Information supplied:
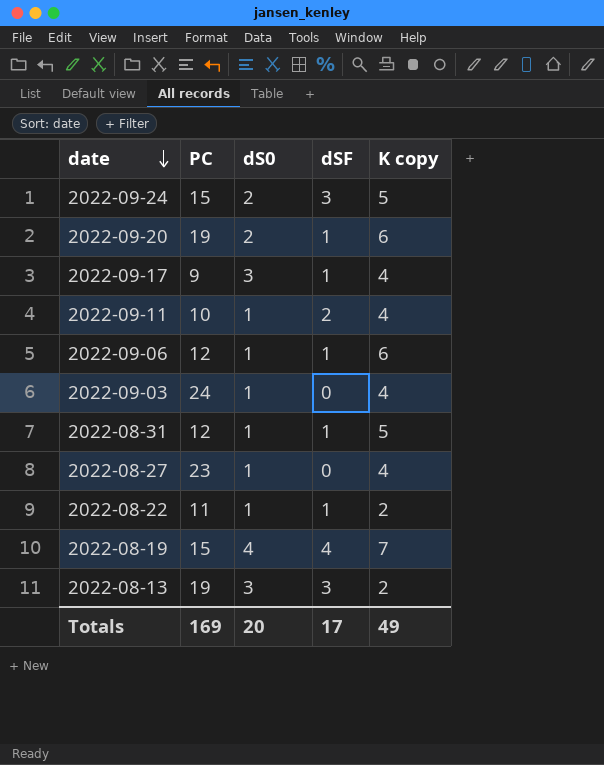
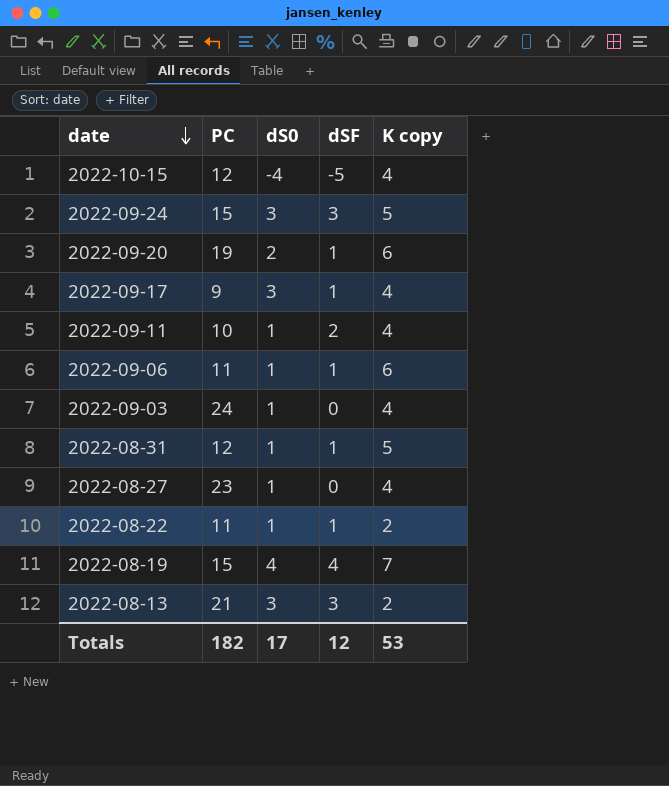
row 2022-10-15: none -> 12 | -4 | -5 | 4
2022-09-24 | dS0: 2 -> 3
2022-09-06 | PC: 12 -> 11
2022-08-13 | PC: 19 -> 21
Totals | PC: 169 -> 182
Totals | dS0: 20 -> 17
Totals | dSF: 17 -> 12
Totals | K copy: 49 -> 53

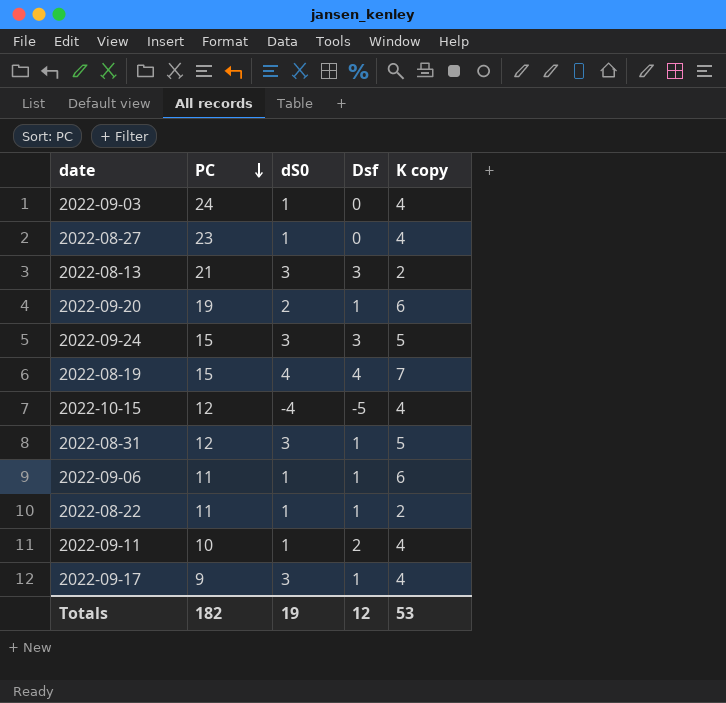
row order: date descending -> PC descending
column name: dSF -> Dsf
2022-08-31 | dS0: 1 -> 3
Totals | dS0: 17 -> 19

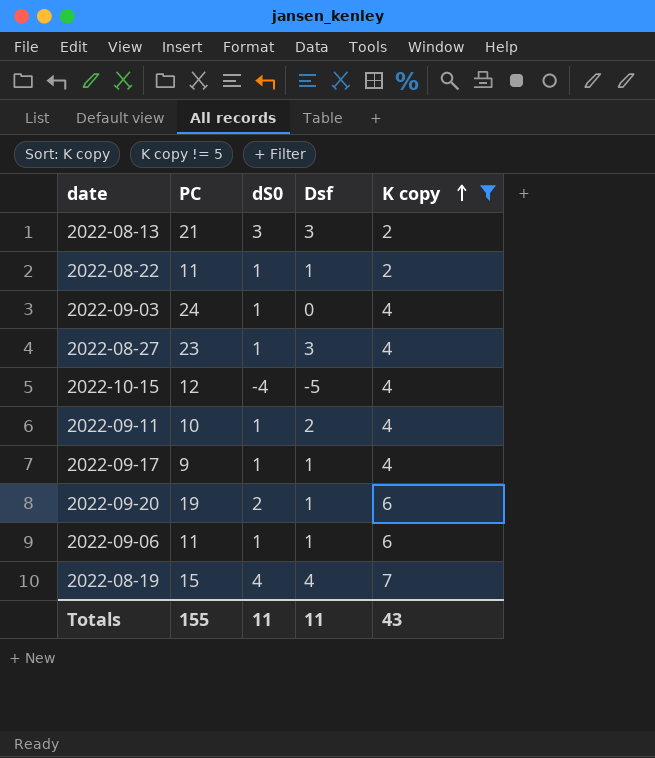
filter: none -> K copy != 5
row order: PC descending -> K copy ascending
2022-08-27 | Dsf: 0 -> 3
2022-09-17 | dS0: 3 -> 1
Totals | PC: 182 -> 155
Totals | dS0: 19 -> 11
Totals | Dsf: 12 -> 11
Totals | K copy: 53 -> 43

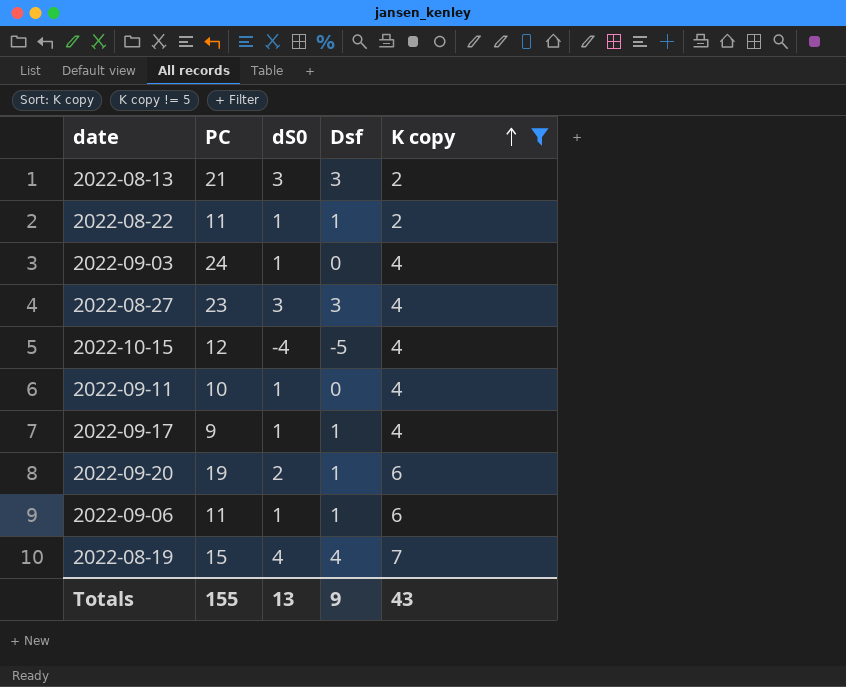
2022-08-27 | dS0: 1 -> 3
2022-09-11 | Dsf: 2 -> 0
Totals | dS0: 11 -> 13
Totals | Dsf: 11 -> 9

What is being asked:
Gather each line in the data that holds the string "Totals".

Result of this task:
Totals | PC: 169 -> 182
Totals | dS0: 20 -> 17
Totals | dSF: 17 -> 12
Totals | K copy: 49 -> 53
Totals | dS0: 17 -> 19
Totals | PC: 182 -> 155
Totals | dS0: 19 -> 11
Totals | Dsf: 12 -> 11
Totals | K copy: 53 -> 43
Totals | dS0: 11 -> 13
Totals | Dsf: 11 -> 9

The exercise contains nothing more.